Verifying a memory issue
SparkException: Job aborted due to stage failure: Task 3 in stage 0.0 failed 4 times, most recent failure: Lost task 3.3 in stage 0.0 (TID 30) (10.139.64.114 executor 4): ExecutorLostFailure (executor 4 exited caused by one of the running tasks) Reason: Remote RPC client disassociated. Likely due to containers exceeding thresholds, or network issues. Check driver logs for WARN messages.
These error messages, however, are often generic and can be caused by other issues. So, if you suspect you have a memory issue, you can verify the issue by doubling the memory per core to see if it impacts your problem.
For example, if you have a worker type with 4 cores and 16GB per memory, you can try switching to a worker type that has 4 cores and 32GB of memory. That will give you 8GB per core compared to the 4GB per core you had before. It’s the ratio of cores to memory that matters here. If it takes longer to fail with the extra memory or doesn’t fail at all, that’s a good sign that you’re on the right track.

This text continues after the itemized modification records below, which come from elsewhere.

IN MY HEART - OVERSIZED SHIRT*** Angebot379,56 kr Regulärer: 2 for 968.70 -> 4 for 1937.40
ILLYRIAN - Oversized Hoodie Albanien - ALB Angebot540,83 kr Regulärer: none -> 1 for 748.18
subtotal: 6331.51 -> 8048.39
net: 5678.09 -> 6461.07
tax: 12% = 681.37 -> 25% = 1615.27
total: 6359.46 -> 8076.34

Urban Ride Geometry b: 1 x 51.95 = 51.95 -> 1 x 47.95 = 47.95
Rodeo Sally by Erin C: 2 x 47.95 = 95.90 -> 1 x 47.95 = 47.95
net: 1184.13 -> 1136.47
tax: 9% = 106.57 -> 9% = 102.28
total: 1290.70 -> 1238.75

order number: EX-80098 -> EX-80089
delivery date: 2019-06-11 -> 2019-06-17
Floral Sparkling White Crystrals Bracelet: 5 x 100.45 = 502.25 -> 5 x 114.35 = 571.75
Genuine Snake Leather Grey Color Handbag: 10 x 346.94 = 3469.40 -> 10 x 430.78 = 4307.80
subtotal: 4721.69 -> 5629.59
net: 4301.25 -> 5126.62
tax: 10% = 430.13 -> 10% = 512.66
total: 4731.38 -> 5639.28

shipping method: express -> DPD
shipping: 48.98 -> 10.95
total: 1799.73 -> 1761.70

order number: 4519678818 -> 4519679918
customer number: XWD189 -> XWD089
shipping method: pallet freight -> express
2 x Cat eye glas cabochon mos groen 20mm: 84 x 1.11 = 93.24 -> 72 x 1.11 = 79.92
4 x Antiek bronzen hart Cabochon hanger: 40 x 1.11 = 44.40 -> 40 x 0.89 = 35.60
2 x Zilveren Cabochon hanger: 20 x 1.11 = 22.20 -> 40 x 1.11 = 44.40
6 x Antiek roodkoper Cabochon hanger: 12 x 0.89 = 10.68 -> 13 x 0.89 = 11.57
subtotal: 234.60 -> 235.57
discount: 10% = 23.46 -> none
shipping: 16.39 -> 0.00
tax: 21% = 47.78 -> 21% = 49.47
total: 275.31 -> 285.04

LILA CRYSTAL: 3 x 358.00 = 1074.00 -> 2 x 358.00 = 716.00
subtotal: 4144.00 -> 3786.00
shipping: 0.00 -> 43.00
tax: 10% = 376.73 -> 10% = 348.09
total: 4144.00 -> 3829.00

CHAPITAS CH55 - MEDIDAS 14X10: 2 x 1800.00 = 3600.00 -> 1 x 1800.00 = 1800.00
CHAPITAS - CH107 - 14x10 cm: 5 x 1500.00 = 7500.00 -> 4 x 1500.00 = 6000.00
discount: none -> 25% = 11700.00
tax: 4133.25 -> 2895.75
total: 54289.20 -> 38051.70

If you can fix your issue by increasing the memory, great! Maybe that’s the solution. If it doesn’t fix the issue, or you can’t bear the extra cost, you should dig deeper.
Possible causes
There are a lot of potential reasons for memory problems:
- Too few shuffle partitions
- Large broadcast
- UDFs
- Window function without PARTITION BY statement
- Skew
- Streaming State